Reasonable supervision is never out-of-place and is sometimes necessary in an organization where employees' mistakes and poor performance appraisals accumulate, or on account of the complexity of the tasks that need to be coordinated. On the other hand, what leads to legal recourse are mainly exaggerations or excessive supervision without valid grounds. Thus, in the Roulier case, the abusive supervision of a worker by a foreman was deemed to be a source of humiliation and an attack on his dignity. This supervision also affected the physical and mental health of the worker. In Quebec case law, supervision in the workplace, unto itself, does not constitute a reason for recognizing psychological injuries, but it has been accepted in combination with other factors in cases where compensation was granted for this type of injury. 

 

  • Threats and False Accusations

No matter what the source, threats and false accusations are not a normal part of the usual work of employees. In the Leduc case, a recently-appointed manager twice notified a worker that she was fired without any just cause, and then he changed his story and told her that it wasn't true. False accusations made in front of co-workers or by managers to employees have been recognized by the courts as having a serious affect on the people they are directed at . 

 

  • Refusing Vested Rights (days off, vacation, etc.)

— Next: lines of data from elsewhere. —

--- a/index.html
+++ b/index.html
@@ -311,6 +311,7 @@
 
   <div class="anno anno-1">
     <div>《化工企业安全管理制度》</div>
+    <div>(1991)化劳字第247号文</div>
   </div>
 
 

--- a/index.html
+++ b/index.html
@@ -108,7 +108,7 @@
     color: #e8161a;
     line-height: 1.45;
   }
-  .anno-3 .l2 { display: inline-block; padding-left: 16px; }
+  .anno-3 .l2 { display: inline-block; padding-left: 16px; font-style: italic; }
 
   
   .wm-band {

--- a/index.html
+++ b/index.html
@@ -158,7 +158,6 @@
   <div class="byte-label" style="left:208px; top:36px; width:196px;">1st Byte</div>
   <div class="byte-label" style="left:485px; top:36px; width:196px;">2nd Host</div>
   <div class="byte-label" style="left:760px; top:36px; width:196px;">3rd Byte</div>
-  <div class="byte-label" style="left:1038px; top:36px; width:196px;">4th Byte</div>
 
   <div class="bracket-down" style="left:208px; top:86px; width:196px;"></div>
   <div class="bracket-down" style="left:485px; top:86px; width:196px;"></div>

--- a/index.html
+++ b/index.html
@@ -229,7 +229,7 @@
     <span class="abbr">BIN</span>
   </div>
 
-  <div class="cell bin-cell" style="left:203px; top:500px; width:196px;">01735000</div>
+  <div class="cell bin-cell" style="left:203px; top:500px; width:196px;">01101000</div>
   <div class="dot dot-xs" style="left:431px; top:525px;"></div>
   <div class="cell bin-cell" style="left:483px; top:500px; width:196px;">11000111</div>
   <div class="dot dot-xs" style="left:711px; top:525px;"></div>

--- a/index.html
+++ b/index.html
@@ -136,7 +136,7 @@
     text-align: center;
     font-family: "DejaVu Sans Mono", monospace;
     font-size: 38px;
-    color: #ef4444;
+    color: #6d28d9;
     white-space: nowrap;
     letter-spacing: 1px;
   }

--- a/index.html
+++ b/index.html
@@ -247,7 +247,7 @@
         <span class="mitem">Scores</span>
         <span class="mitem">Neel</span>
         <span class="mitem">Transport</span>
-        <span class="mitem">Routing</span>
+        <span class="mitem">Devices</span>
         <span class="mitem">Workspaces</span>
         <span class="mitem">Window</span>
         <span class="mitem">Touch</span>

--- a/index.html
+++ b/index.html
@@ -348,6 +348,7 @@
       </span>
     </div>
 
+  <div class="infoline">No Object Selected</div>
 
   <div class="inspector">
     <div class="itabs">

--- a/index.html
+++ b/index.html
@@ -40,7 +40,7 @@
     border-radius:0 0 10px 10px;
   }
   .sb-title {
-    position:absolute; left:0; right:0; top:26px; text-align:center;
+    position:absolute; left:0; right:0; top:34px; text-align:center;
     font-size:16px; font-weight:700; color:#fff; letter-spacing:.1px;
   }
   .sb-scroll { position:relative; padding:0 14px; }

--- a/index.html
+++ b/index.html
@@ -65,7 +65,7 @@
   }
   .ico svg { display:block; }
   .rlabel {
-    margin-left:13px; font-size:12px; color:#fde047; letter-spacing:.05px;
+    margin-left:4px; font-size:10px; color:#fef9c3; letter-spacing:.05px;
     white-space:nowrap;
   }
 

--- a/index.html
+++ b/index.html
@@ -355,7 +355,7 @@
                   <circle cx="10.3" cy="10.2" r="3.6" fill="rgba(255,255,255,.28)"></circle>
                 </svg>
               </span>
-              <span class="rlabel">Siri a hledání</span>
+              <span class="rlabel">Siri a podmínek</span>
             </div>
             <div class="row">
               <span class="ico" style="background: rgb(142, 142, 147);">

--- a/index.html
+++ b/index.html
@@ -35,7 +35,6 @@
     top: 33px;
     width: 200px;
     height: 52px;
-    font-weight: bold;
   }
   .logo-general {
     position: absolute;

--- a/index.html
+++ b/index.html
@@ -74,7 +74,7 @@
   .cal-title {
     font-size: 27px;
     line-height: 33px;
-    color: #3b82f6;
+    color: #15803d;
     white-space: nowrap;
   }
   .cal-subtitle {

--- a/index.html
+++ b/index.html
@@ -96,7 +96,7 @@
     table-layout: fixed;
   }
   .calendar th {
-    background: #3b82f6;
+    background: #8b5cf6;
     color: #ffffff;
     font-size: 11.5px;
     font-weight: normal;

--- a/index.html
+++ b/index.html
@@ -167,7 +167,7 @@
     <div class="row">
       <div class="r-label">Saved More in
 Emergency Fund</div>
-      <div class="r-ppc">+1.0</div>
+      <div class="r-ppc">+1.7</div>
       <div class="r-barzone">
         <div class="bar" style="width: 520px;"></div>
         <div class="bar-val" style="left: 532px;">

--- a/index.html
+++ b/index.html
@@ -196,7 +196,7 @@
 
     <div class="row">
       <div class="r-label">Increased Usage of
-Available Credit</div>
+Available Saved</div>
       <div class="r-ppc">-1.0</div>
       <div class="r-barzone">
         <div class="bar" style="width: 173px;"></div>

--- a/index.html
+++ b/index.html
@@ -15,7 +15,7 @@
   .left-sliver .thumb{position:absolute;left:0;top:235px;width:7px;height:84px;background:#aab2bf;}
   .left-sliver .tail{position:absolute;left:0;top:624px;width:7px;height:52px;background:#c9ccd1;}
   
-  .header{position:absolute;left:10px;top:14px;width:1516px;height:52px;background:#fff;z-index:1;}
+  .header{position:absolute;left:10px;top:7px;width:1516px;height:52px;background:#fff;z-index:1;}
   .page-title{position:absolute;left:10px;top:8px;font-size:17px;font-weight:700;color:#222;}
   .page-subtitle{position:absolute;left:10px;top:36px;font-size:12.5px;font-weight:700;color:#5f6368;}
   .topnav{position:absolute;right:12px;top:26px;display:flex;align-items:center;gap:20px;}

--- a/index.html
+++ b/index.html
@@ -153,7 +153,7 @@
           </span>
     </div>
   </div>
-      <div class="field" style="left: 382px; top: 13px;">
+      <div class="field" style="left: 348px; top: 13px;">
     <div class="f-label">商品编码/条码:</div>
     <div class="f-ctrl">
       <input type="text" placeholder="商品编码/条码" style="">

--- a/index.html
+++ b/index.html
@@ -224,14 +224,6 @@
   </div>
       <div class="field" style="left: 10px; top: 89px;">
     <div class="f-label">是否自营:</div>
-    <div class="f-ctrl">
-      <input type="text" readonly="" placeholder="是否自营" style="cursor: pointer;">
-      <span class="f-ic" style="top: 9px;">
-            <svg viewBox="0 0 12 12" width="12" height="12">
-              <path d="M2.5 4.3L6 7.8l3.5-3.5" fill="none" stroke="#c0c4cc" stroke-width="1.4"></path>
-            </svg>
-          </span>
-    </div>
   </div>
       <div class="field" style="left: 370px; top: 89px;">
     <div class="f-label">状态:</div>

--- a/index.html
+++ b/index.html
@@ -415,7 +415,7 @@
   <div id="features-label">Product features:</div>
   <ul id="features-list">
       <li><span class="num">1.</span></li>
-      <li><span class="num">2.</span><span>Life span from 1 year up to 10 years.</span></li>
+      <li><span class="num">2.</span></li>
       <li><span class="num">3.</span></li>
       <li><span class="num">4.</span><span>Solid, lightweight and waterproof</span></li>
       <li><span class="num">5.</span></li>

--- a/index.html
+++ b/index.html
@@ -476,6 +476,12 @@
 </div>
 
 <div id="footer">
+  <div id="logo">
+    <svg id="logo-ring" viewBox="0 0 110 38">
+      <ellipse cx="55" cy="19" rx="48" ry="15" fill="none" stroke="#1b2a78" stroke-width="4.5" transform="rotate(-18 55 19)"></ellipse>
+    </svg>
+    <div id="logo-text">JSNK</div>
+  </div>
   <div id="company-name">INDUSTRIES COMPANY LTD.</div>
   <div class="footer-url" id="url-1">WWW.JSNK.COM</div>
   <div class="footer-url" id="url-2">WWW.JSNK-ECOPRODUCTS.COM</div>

Good judgement and caution are required on the part of managers when it comes to authorizing or denying the vested rights of employees. In the Béliveau case, a worker was not permitted to take her vacation, among other consequences, after refusing her supervisor's advances. The assignment of positions based on seniority is also an area where managers must be especially careful. In the Leduc case, referred to above in the section on threats and false accusations, a psychological injury was accepted in particular because the manager of the company did not take seniority into account when drawing up the work schedule. However, this was not the only reason cited in favour of recognizing the injury in this case.

 

  • Changes in Work Organization or Conditions of Employment

Technological and organizational changes, when they are known, cannot be compared to microtraumatisms. In the Champoux case, an employee associated her psychological injury with an overload of work caused by a reduction in her scheduled hours, but as there was no unforeseen and sudden increase in work, her claim for compensation was rejected. On the other hand, in the Gagnon case, the difficult conditions under which a worker had to write a report, the numerous changes made to his conditions of employment and the pressure exerted on him in an unforeseen and sudden manner led the court to lean in favour of accepting his claim for compensation.